Our 21st century of the individual is much like the figure of John preaching in the wilderness. We often believe ourselves to be the independent proclaimers of truth. We assert our rights and flaunt our independence. We even have adopted the ridiculous notion that we are self-made individuals. What is often lost in our self-made individualism is the idea of being a servant. We have difficulty submitting to authority. We shout about our “rights” even if those “rights” threaten another. We live as though we are the only ones who matter, like self-consumed whining children.

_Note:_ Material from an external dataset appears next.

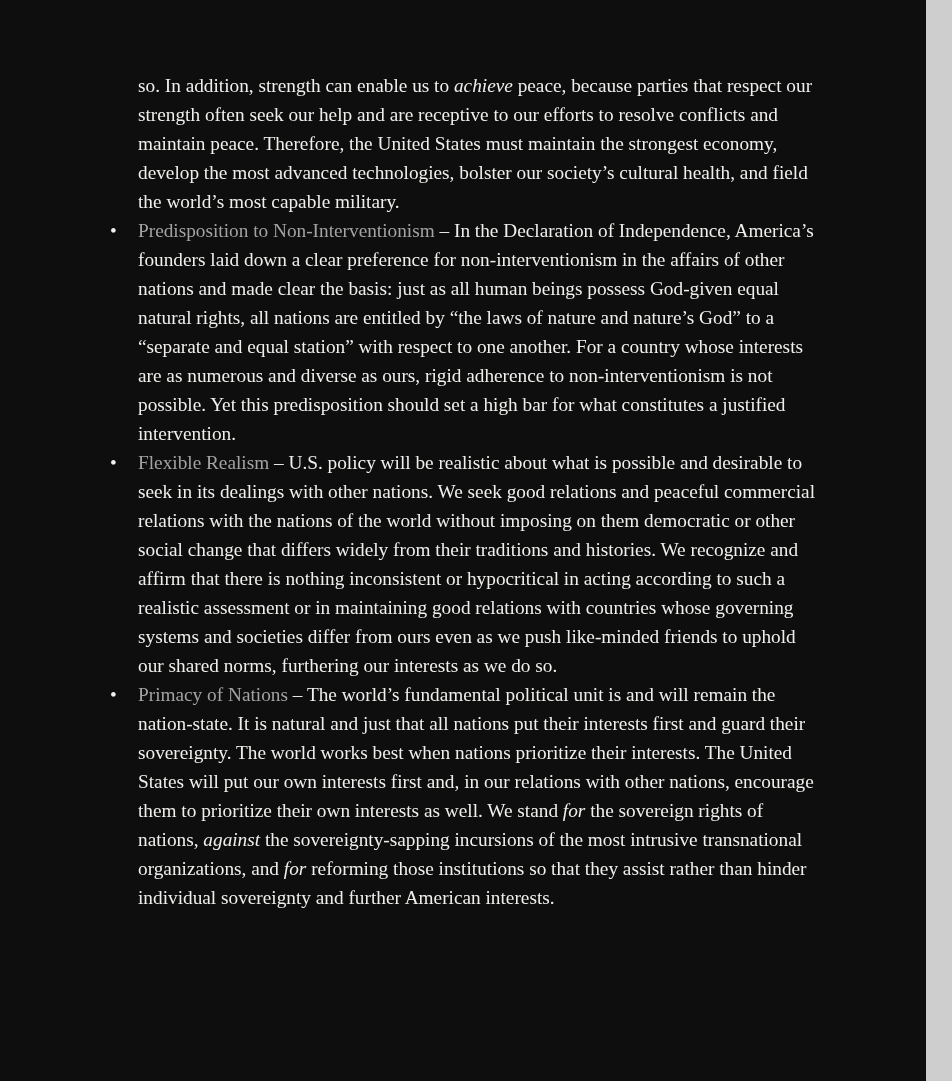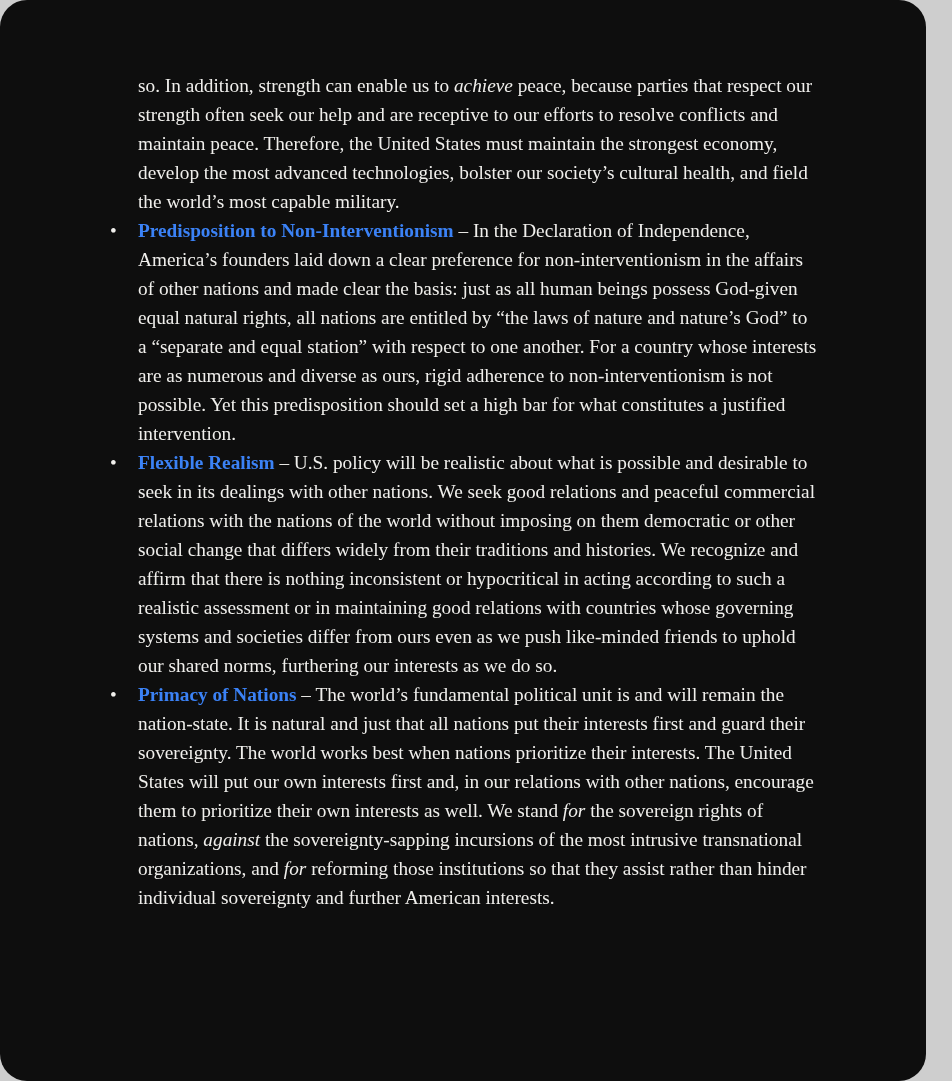"so. In addition, strength can" .page { border-radius: 27px -> none }
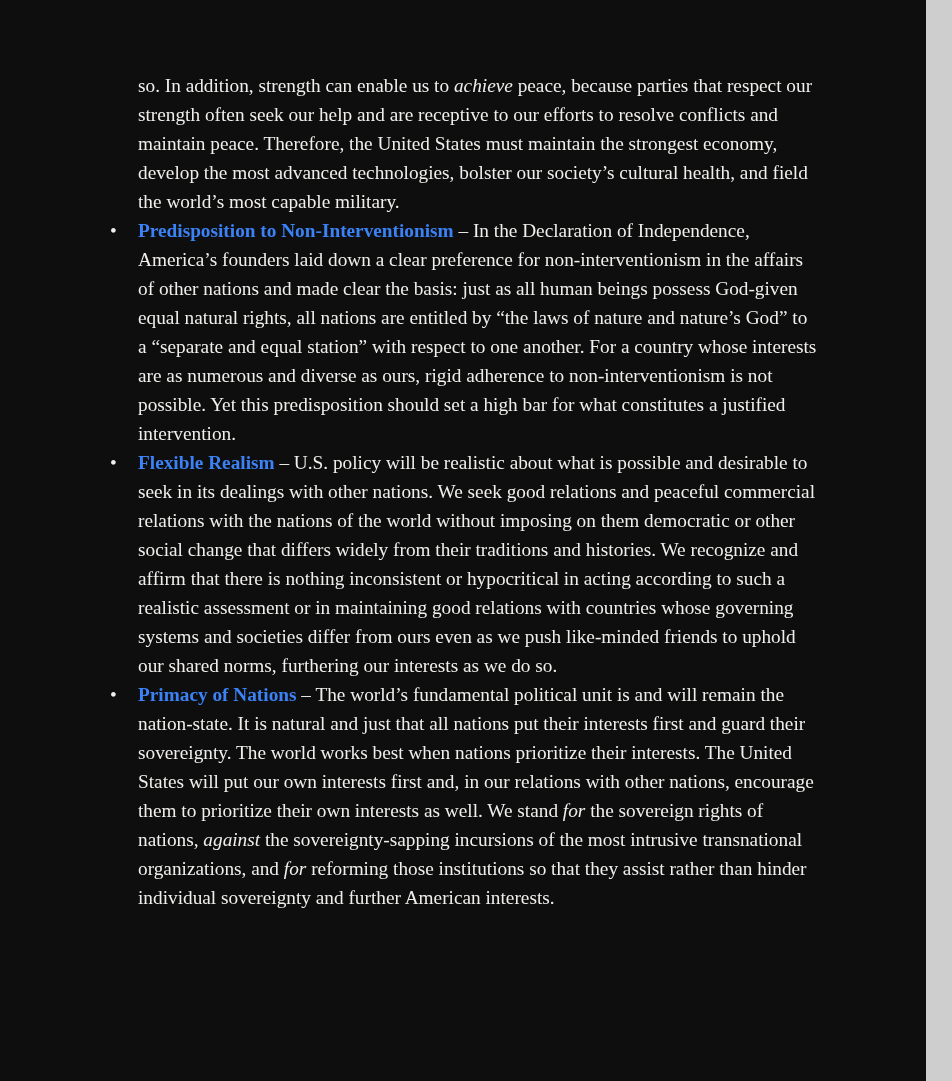"Predisposition to Non-Interventionism" .b { color: #3b82f6 -> #a3a3a3; font-weight: bold -> normal }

This can affect our view of God and the church. We worship the God that we have crafted in our own image. If we don’t like the notion of God being fierce, we try to tame him. If we think there is too much emphasis on the love of God, we create a god that is fierce. How often is our view of God informed by our own prejudices? Is our understanding of God more like a modern version of Santa Claus or do we kneel in awe at God’s holiness?
When visiting an elderly parishioner on one occasion she shared with me her prayer routine. “Every night, she said, “I kneel beside my bed to pray. It might seem odd to some folks but I can’t do it any other way. What do you think, pastor?” It was not her intent, but her words were a silent rebuke to my cavalier view of God. She was quite old, her knees wobbly and I wondered how she could kneel every night. I was ashamed. She didn’t know it but she was paraphrasing the words of John the Baptist – I’m not even worthy to touch your sandals. Both John and my elderly parishioner were right. If it is possible to go lower than sandals, that’s where we belong in the presence of God. Let’s believe it, embrace it and live that way.